On 03/27/2015 08:31 PM, Dave Taht wrote:
> wonderful dataset isaac! A lot to learn there and quite a bit I can
> explain, which might take me days to do with graphs and the like.
> But it's late, and unless you are planning on doing another test run I
> will defer.
> It is mildly easier to look at this stuff in bulk, so I did a wget -l
> 1- m http://candelatech.com/downloads/wifi-reports/trial1/ on the data.
> Quick top level notes rather than write a massive blog with graph
> -1) These are totally artificial tests, stressing out queue
> management. There are no
> winners, or losers per se', only data. Someday we can get to winners
> and losers,
> but we have a zillion interrelated variables to isolate and fix first.
> So consider this data a *baseline* for what wifi - at the highest rate
> possible - looks like today - and I'd dearly like some results that
> are below mcs4 on average also as a baseline....
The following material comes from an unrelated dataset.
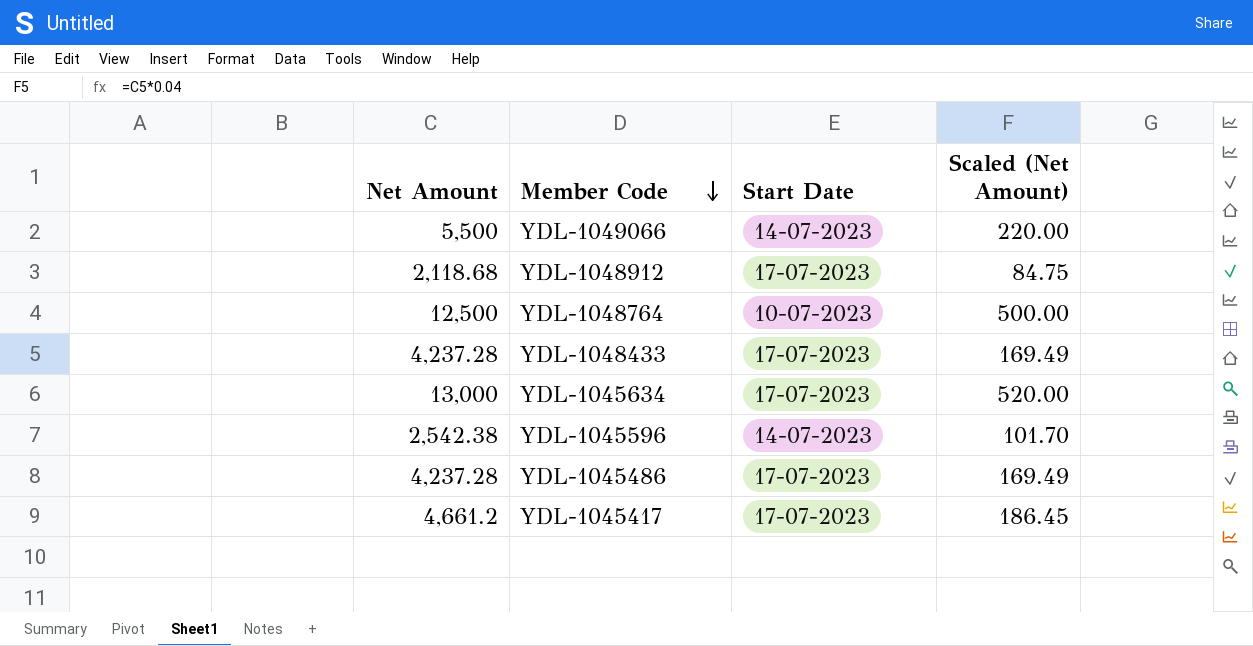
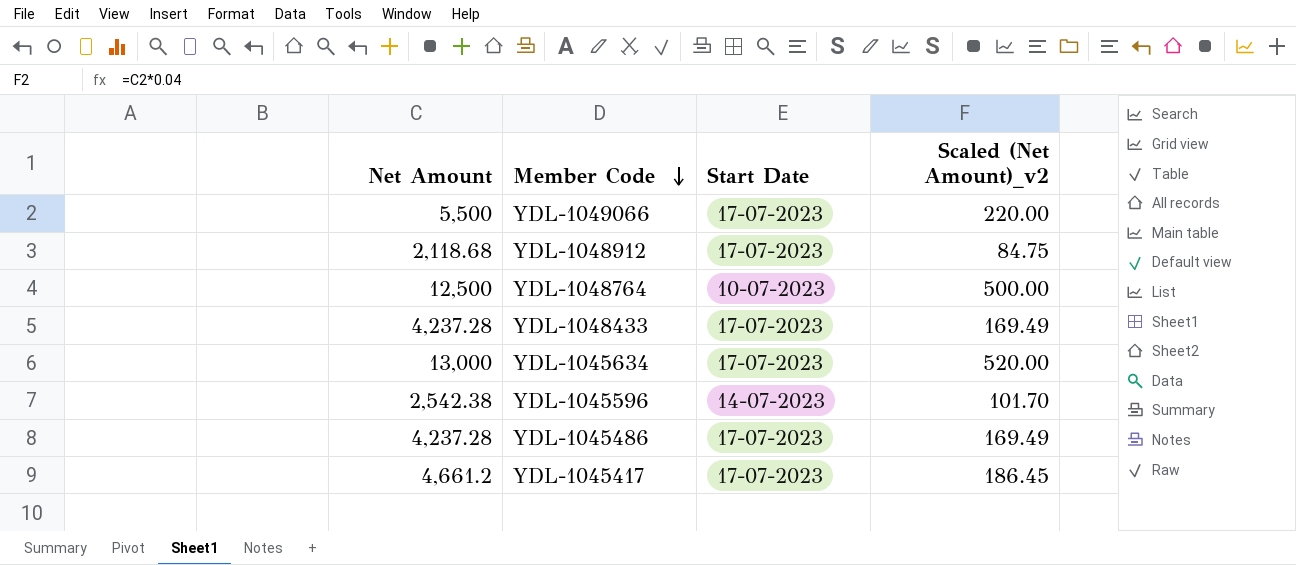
column name: Scaled (Net Amount) -> Scaled (Net Amount)_v2
YDL-1049066 | Start Date: 14-07-2023 -> 17-07-2023

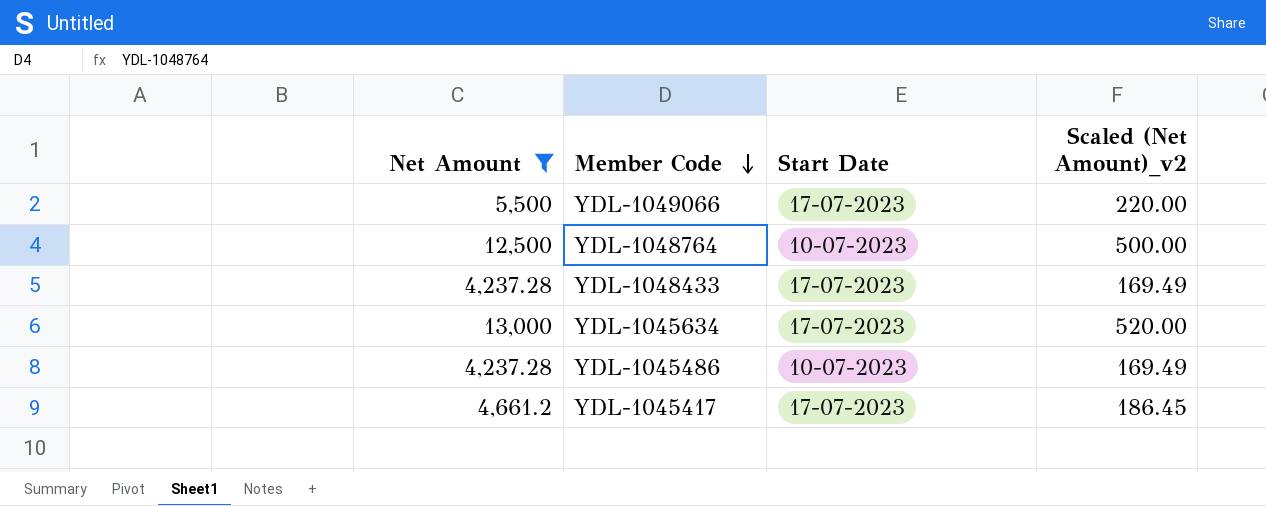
filter: none -> Net Amount >= 4,237.28
YDL-1045486 | Start Date: 17-07-2023 -> 10-07-2023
> Typical wifi traffic looks nothing like rrul, for example. rrul vs
> rrul_be is useful for showing how badly 802.11e queues actually work
> today, however.
> 0) Pretty hard to get close to the underlying capability of the mac,
> isn't it? Plenty of problems besides queue management could exist,
> including running out of cpu....
> 1) SFQ has a default packet limit of 128 packets which does not appear
> to be enough at these speeds. Bump it to 1000 for a more direct
> comparison to the other qdiscs.
> You will note a rather big difference in cwnd on your packet captures,
> and bandwidth usage more similar to pfifo_fast. I would expect, anyway.
> 2) I have generally felt that txops needed more of a "packing"
> approach to wedging packets into a txop rather than a pure sfq or drr
> approach, as losses tend to be bursty, and maximizing the number of
> flows in a txop a goodness. SFQ packs better than DRR.
> That said there are so many compensation stuff (like retries) getting
> in the way right now...
> 3) The SFQ results being better than the fq_codel results in several
> cases are also due in part to an interaction of the drr quantum and a
> not high enough target to compensate for wifi jitter.
> But in looking at SFQ you can't point to a lower latency and say
> that's "better" when you also have a much lower achieved bandwidth.
> So I would appreciate a run where the stations had a fq_codel quantum
> 300 and target 30ms. APs, on the other hand, would be better a larger
> (incalculable, but say 4500) quantum, a similar target, and a per dst
> filter rather than the full 5 tuple.
> On Fri, Mar 27, 2015 at 12:00 PM, Isaac Konikoff
> <konikofi at candelatech.com <mailto:konikofi at candelatech.com>> wrote:
> Thanks for pointing out horst.
> I've been trying wireshark io graphs such as:
> retry comparison: wlan.fc.retry==0 (line) to wlan.fc.retry==1
> beacon delays: wlan.fc.type_subtype==0x08 AVG
> I've uploaded my pcap files, netperf-wrapper results and lanforge
> script reports which have some aggregate graphs below all of the
> pie charts. The pcap files with 64sta in the name correspond to
> the script reports.
> I'll upload more once I try the qdisc suggestions and I'll
> generate comparison plots.
> On 03/27/2015 10:21 AM, Aaron Wood wrote:
>> On Fri, Mar 27, 2015 at 8:08 AM, Richard Smith
>> <smithbone at gmail.com <mailto:smithbone at gmail.com>> wrote:
>> Using horst I've discovered that the major reason our WiFi
>> network sucks is because 90% of the packets are sent at the
>> 6mbit rate. Most of the rest show up in the 12 and 24mbit
>> zone with a tiny fraction of them using the higher MCS rates.
>> Trying to couple the radiotap info with the packet decryption
>> to discover the sources of those low-bit rate packets is
>> where I've been running into difficulty. I can see the what
>> but I haven't had much luck on the why.
>> I totally agree with you that tools other than wireshark for
>> analyzing this seem to be non-existent.
>> Using the following filter in Wireshark should get you all that
>> 6Mbps traffic:
>> radiotap.datarate == 6
>> Then it's pretty easy to dig into what those are (by wifi
>> frame-type, at least). At my network, that's mostly broadcast
>> traffic (AP beacons and whatnot), as the corporate wifi has been
>> set to use that rate as the broadcast rate.
>> without capturing the WPA exchange, the contents of the data
>> frames can't be seen, of course.
> Dave Täht
> Let's make wifi fast, less jittery and reliable again!